## Assignment
Copy exactly, line for line, the part of the listing from the line containing "Sequential (@sequential-thinking/mcp-server): Sequential" through its last line, and nothing else.

## Records

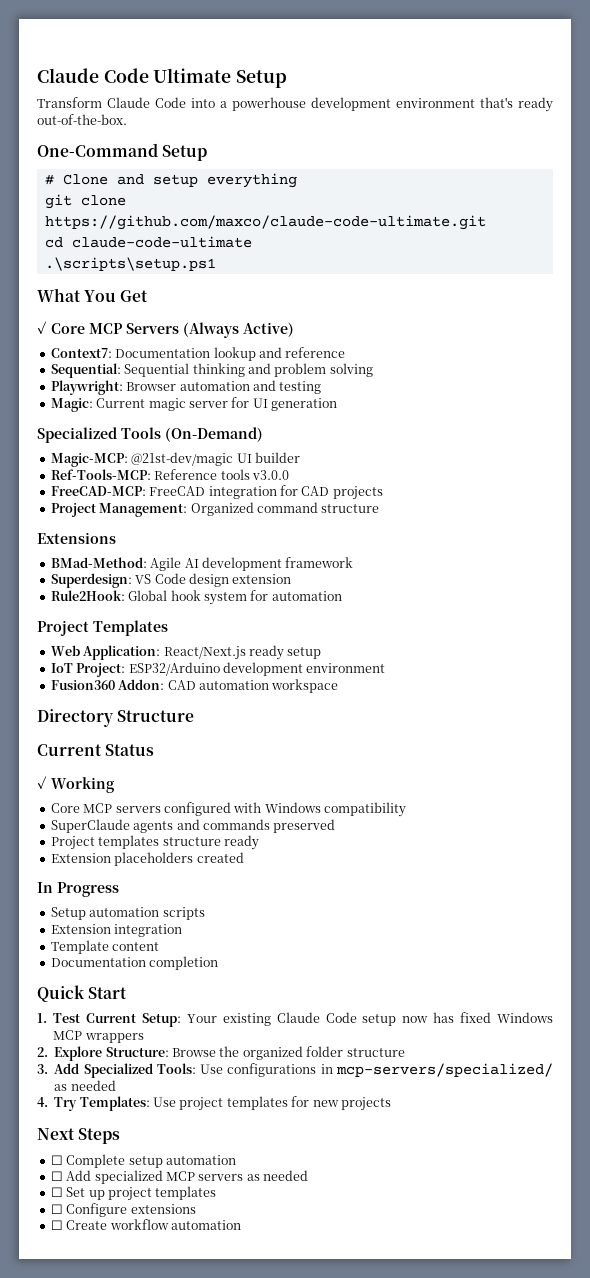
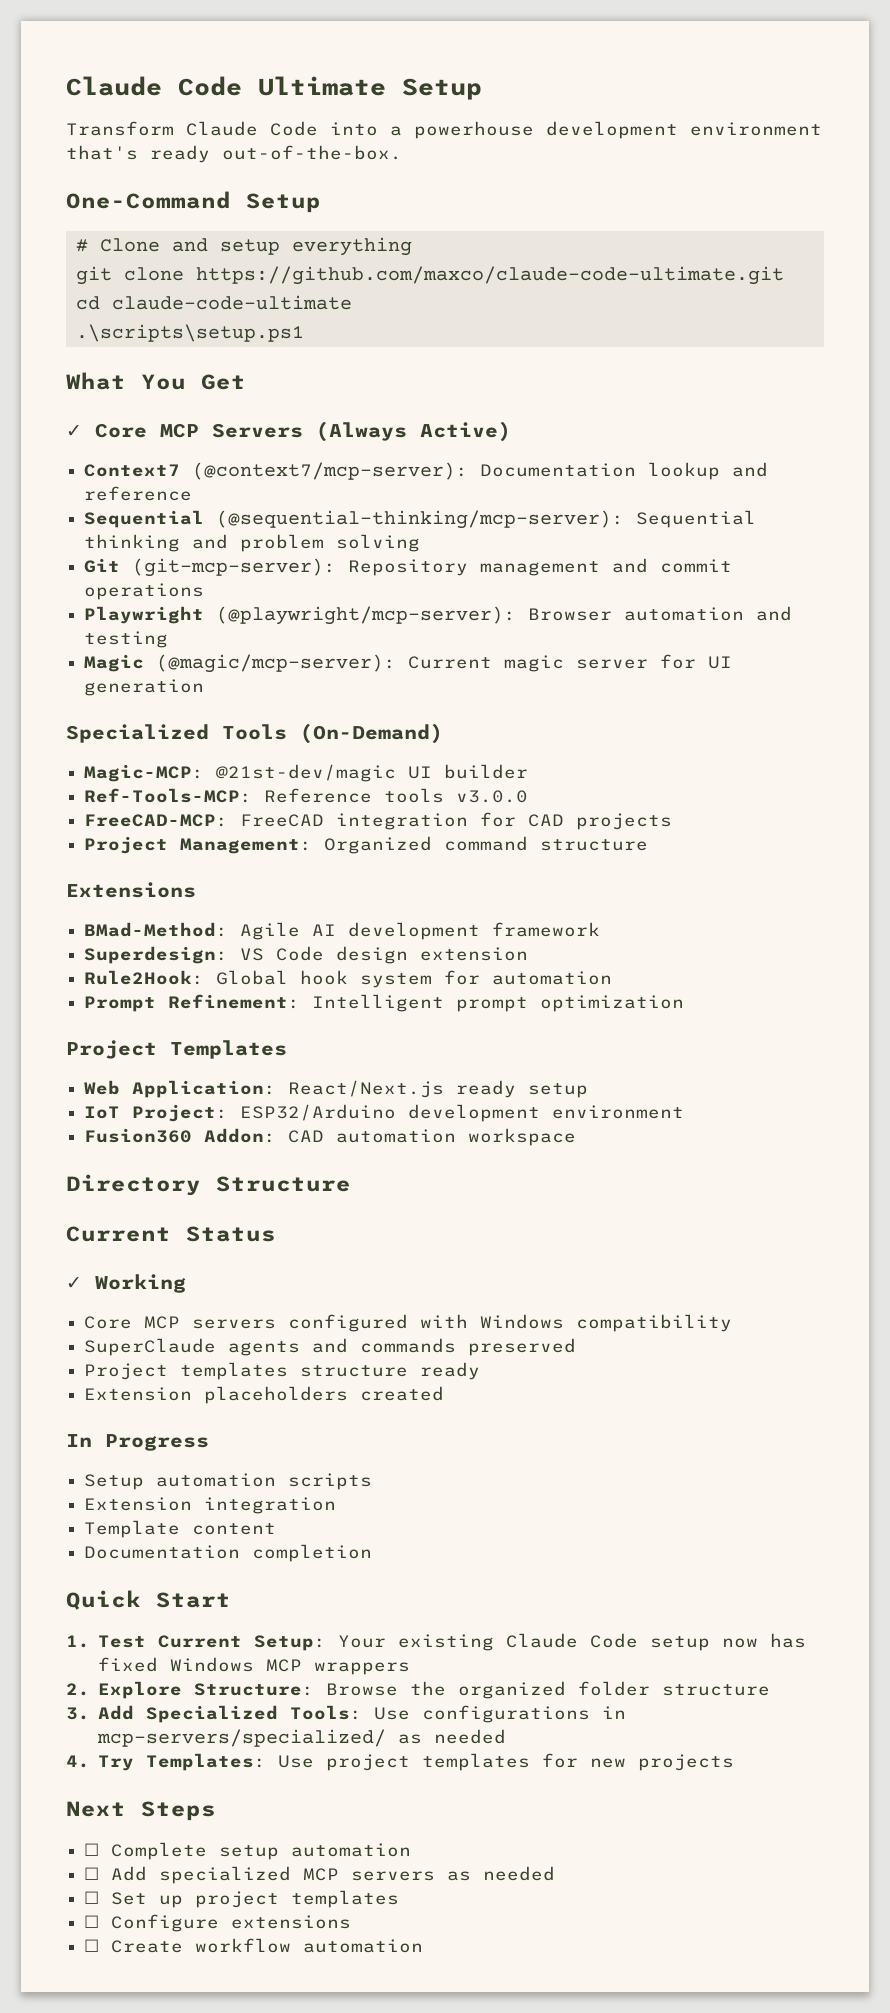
- Context7: Documentation lookup and reference
+ Context7 (@context7/mcp-server): Documentation lookup and reference
- Sequential: Sequential thinking and problem solving
+ Sequential (@sequential-thinking/mcp-server): Sequential thinking and problem solving
- Playwright: Browser automation and testing
+ Git (git-mcp-server): Repository management and commit operations
+ Playwright (@playwright/mcp-server): Browser automation and testing
- Magic: Current magic server for UI generation
+ Magic (@magic/mcp-server): Current magic server for UI generation
+ Prompt Refinement: Intelligent prompt optimization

## Answer to this problem
+ Sequential (@sequential-thinking/mcp-server): Sequential thinking and problem solving
- Playwright: Browser automation and testing
+ Git (git-mcp-server): Repository management and commit operations
+ Playwright (@playwright/mcp-server): Browser automation and testing
- Magic: Current magic server for UI generation
+ Magic (@magic/mcp-server): Current magic server for UI generation
+ Prompt Refinement: Intelligent prompt optimization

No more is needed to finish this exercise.